**ENTRIES SUPPLIED**
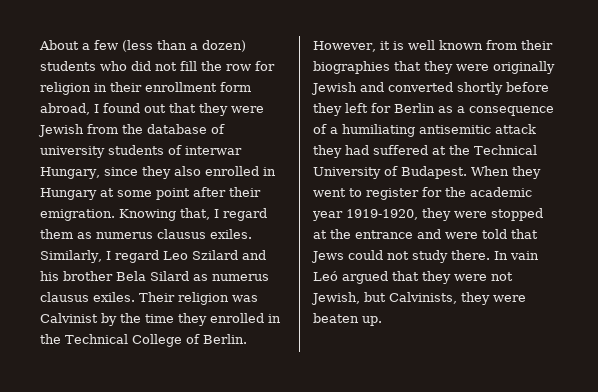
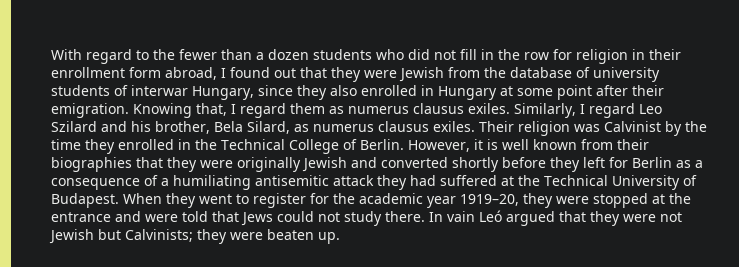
- About a few (less than a dozen) students who did not fill the row for religion in their enrollment form abroad, I found out that they were Jewish from the database of university students of interwar Hungary, since they also enrolled in Hungary at some point after their emigration.
+ With regard to the fewer than a dozen students who did not fill in the row for religion in their enrollment form abroad, I found out that they were Jewish from the database of university students of interwar Hungary, since they also enrolled in Hungary at some point after their emigration.
- Similarly, I regard Leo Szilard and his brother Bela Silard as numerus clausus exiles.
+ Similarly, I regard Leo Szilard and his brother, Bela Silard, as numerus clausus exiles.
- When they went to register for the academic year 1919-1920, they were stopped at the entrance and were told that Jews could not study there.
+ When they went to register for the academic year 1919–20, they were stopped at the entrance and were told that Jews could not study there.
- In vain Leó argued that they were not Jewish, but Calvinists, they were beaten up.
+ In vain Leó argued that they were not Jewish but Calvinists; they were beaten up.

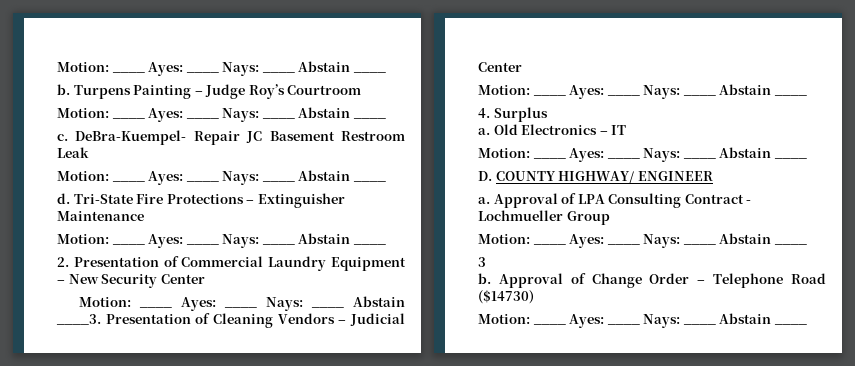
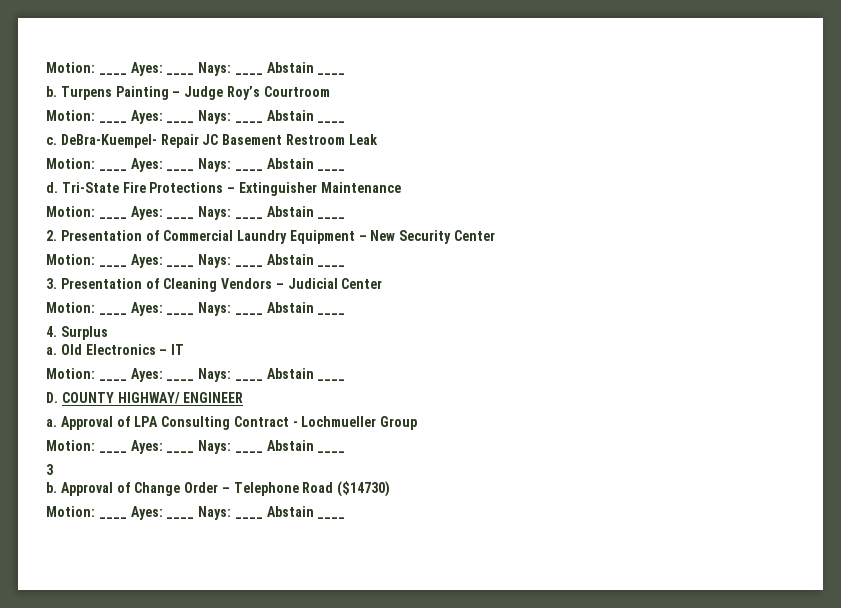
  2. Presentation of Commercial Laundry Equipment – New Security Center
- Motion: ____ Ayes: ____ Nays: ____ Abstain ____3. Presentation of Cleaning Vendors – Judicial Center
+ Motion: ____ Ayes: ____ Nays: ____ Abstain ____
+ 3. Presentation of Cleaning Vendors – Judicial Center

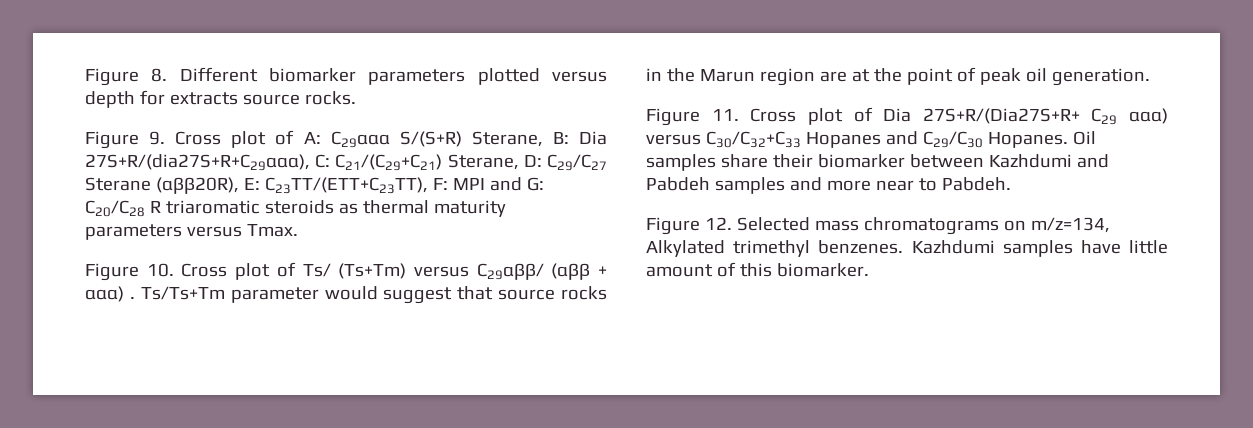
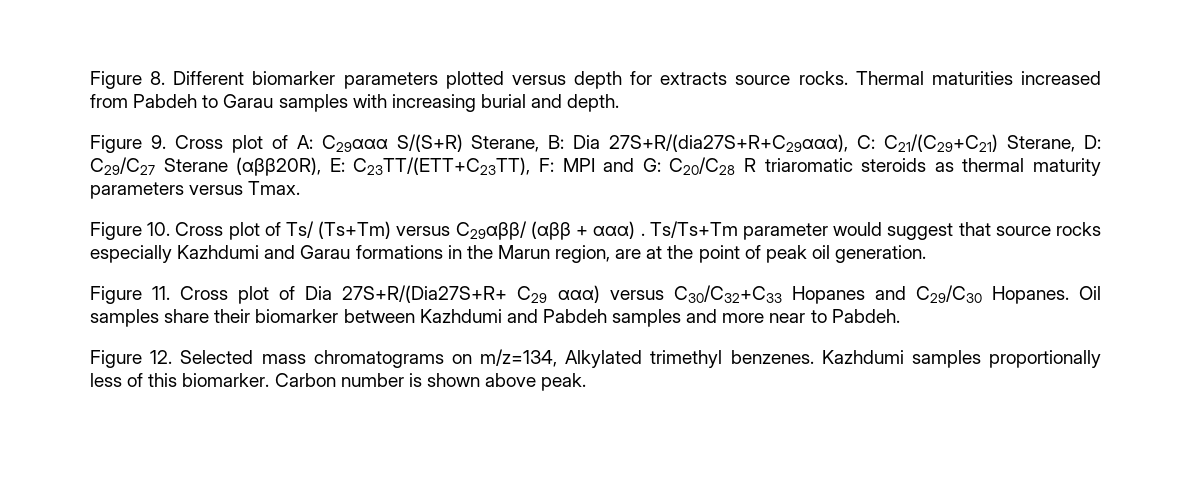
+ Thermal maturities increased from Pabdeh to Garau samples with increasing burial and depth.
- Ts/Ts+Tm parameter would suggest that source rocks in the Marun region are at the point of peak oil generation.
+ Ts/Ts+Tm parameter would suggest that source rocks especially Kazhdumi and Garau formations in the Marun region, are at the point of peak oil generation.
- Kazhdumi samples have little amount of this biomarker.
+ Kazhdumi samples proportionally less of this biomarker. Carbon number is shown above peak.

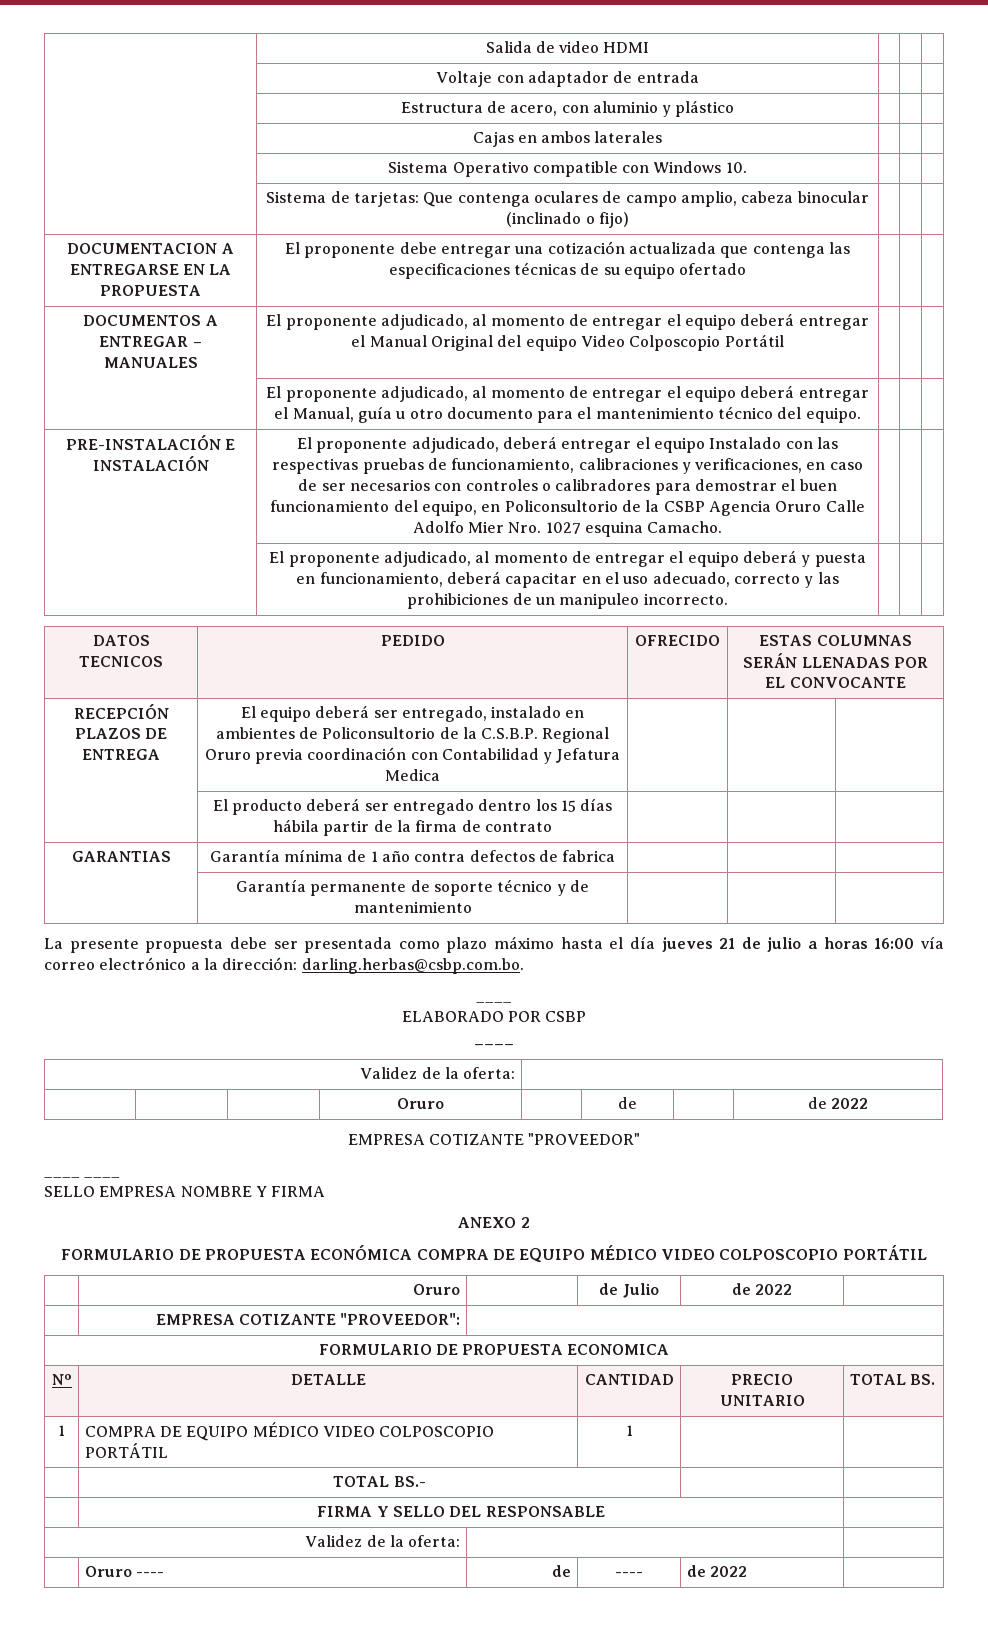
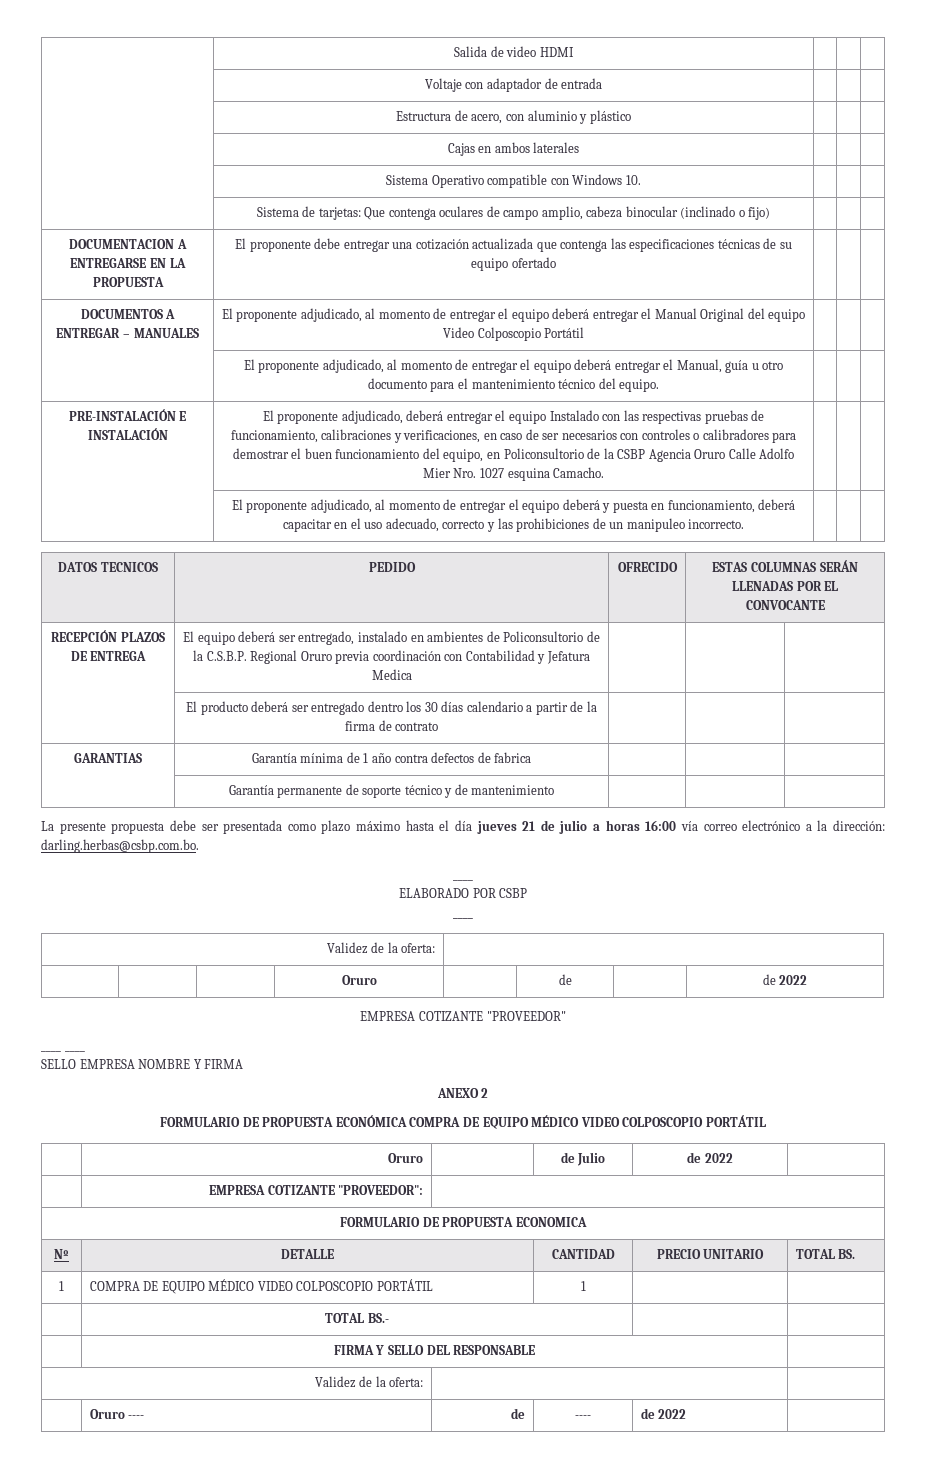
- | El producto deberá ser entregado dentro los 15 días hábila partir de la firma de contrato | | |
+ | El producto deberá ser entregado dentro los 30 días calendario a partir de la firma de contrato | | |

**EXERCISE REQUIREMENTS**
Please print exactly the lines from the one containing "- | El producto" through the last line of the records, both included, and nothing else.

**FINISHED TASK**
- | El producto deberá ser entregado dentro los 15 días hábila partir de la firma de contrato | | |
+ | El producto deberá ser entregado dentro los 30 días calendario a partir de la firma de contrato | | |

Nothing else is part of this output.